What Single in Seoul does is show that maybe being single isn’t as much of an active choice someone like Young Ho can be proud about. One reason might be fear – but not fear of unknown. A simple ‘been there done that” reaction. Worldwide there are reports concerning low birth rates in different nations including South Korea therefore there could actually be something true in this.

During a press conference, in Seoul, to promote the movie, Lee who is forty two spoke about his own single life and mixed emotions concerning his character’s experience. This means that even he wants to enjoy meat grilled in a restaurant alone as Young Ho suggests but it is different here (in South Korea). It may be difficult for one to get to grill meat place and have a table for one including when you are Lee Dong-wook.

“My own single lifestyle is not any different (from my character’s). I eat whenever I’m hungry; I go to bed and rise up when am satisfied – I watch movies at times”. He also says the benefit of being single is this. When I come back home after having alcohol with friends, I can feel comfortable on my own rather than feeling empty. In contrast, dating entails sharing time, space as well as emotions. Sometimes these things make me want someone else but at other times they make me feel good by myself too.

Lee wraps it up in few lines of conundrum. Wouldn’t you? If there was someone with whom you wanted to share your time, space and feelings? But if not… As pointed out by Young Ho himself he is Mr Right himself.

It sounds like the book would work well because it has an imaginary world where couples do not exist yet people live together in a society where communal meals are value highly and singles face limited options. Additionally this offers another way of living besides following the norms such as 2023’s Because I Hate Korea (based on a novel). Therefore, the pressure from family eases off due to increasing financial independence thus reducing urgency towards finding partners. Hopefully there will be more Korean BBQ tables for one in future years.

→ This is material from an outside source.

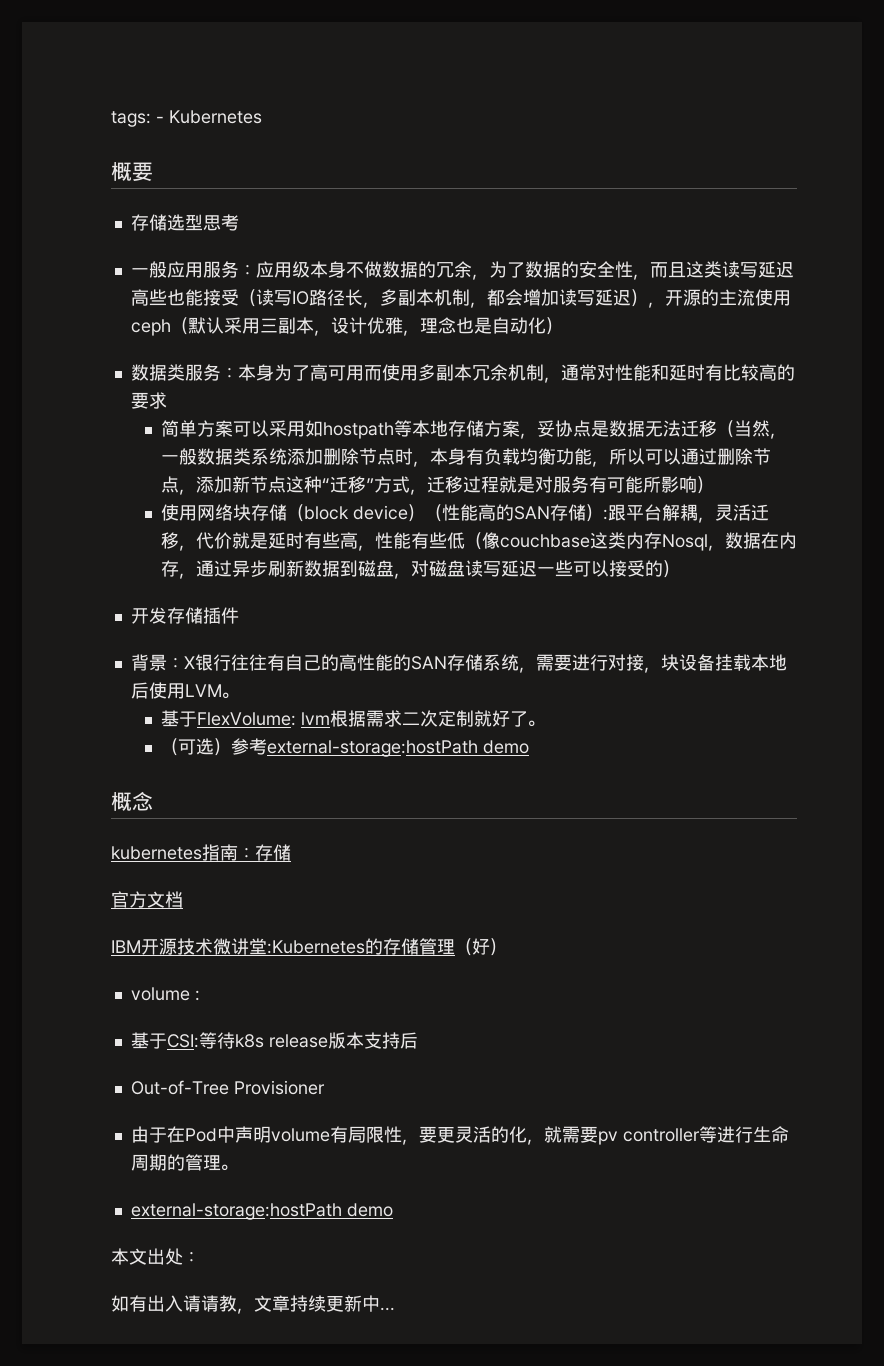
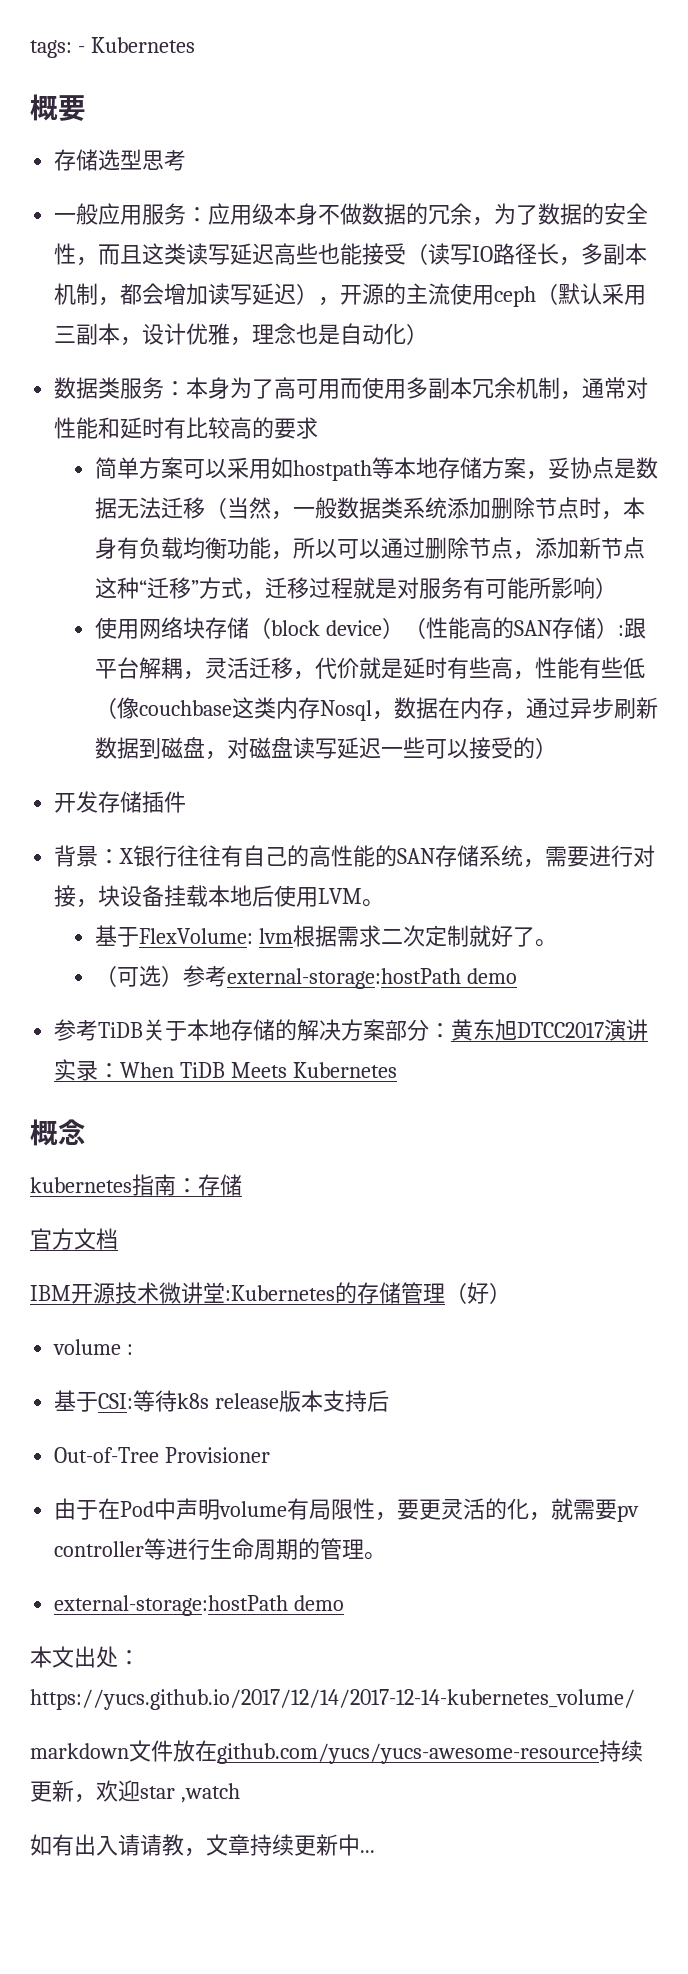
(529, 747) none -> [54,1019,649,1041] [54,1059,398,1081] // 参考TiDB关于本地存储的解决方案部分：黄东旭DTCC2017演讲实录：When TiDB Meets Kubernetes
(200, 1257) none -> [30,1689,635,1710] [30,1740,643,1764] [30,1780,240,1803] https://yucs.github.io/2017/12/14/2017-12-14-kubernetes_volume/ // markdown文件放在github.com/yucs/yucs-awesome-resource持续更新，欢迎star ,watch

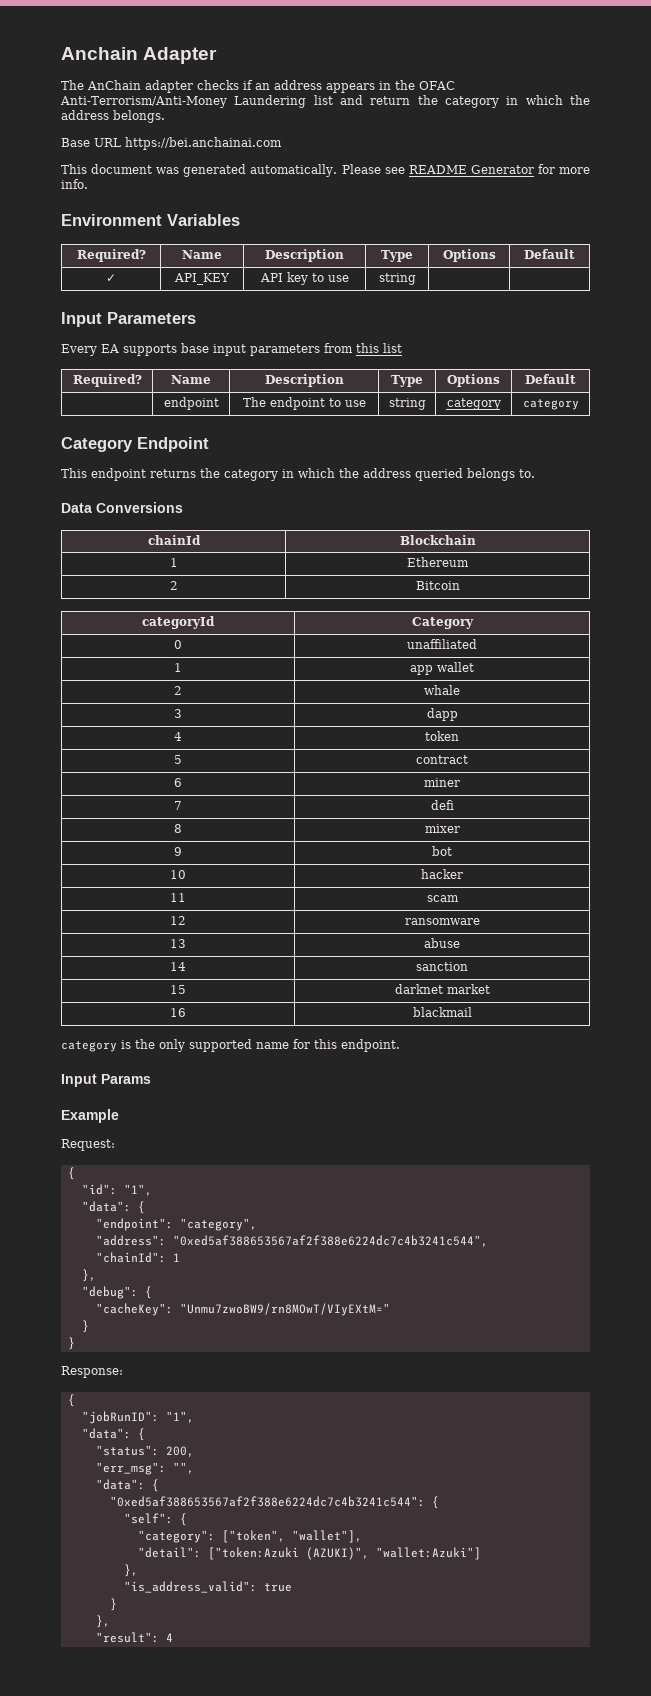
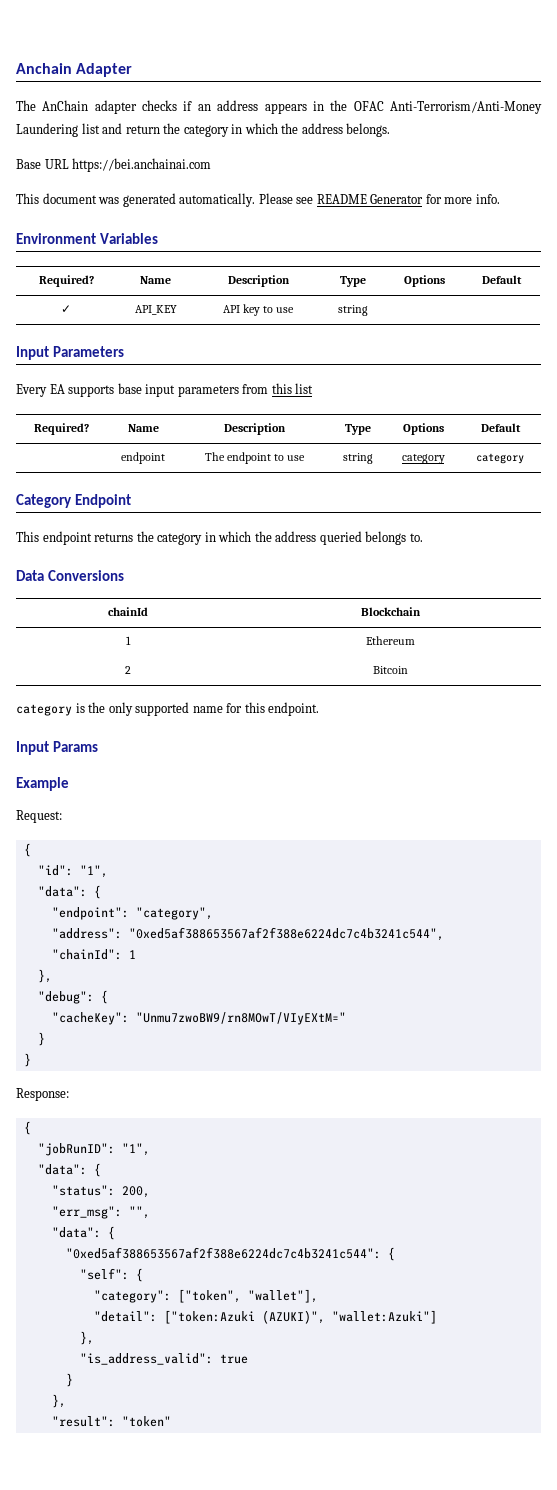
[142,616,215,629] [411,617,474,629] [174,640,182,649] [407,639,477,649] [174,663,182,672] [410,662,474,675] [174,686,182,695] [424,685,460,695] [174,709,182,718] [426,708,458,721] [174,732,182,741] [425,731,459,741] [174,755,182,764] [416,755,468,764] [174,778,182,787] [424,778,460,787] [174,801,182,810] [430,800,454,810] [174,824,182,833] [424,824,460,833] [174,847,182,856] [432,846,452,856] [170,870,186,879] [421,869,463,879] [170,893,186,902] [426,895,459,902] [170,916,186,925] [404,918,480,925] [170,939,186,948] [424,938,460,948] [170,962,186,971] [416,962,468,971] [170,985,186,994] [394,984,490,994] [170,1008,186,1017] [412,1007,472,1017] // categoryId | Category // 0 | unaffiliated // 1 | app wallet // 2 | whale // 3 | dapp // 4 | token // 5 | contract // 6 | miner // 7 | defi // 8 | mixer // 9 | bot // 10 | hacker // 11 | scam // 12 | ransomware // 13 | abuse // 14 | sanction // 15 | darknet market // 16 | blackmail -> (408, 670) none
[165,1633,173,1642] 4 -> [121,1416,171,1427] "token"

The subdued colors and slower pace of Single in Seoul distill that slightly melancholy mood of springtime persistent cold weather when love should have been blossoming all around us. To put it briefly, it is a film that does not seem to be the typical romantic comedy. In this way, the developing connection doesn’t hit the mark and lacks chemistry and spark. It poses a global question with an answer from each individual – does partnering come at a price?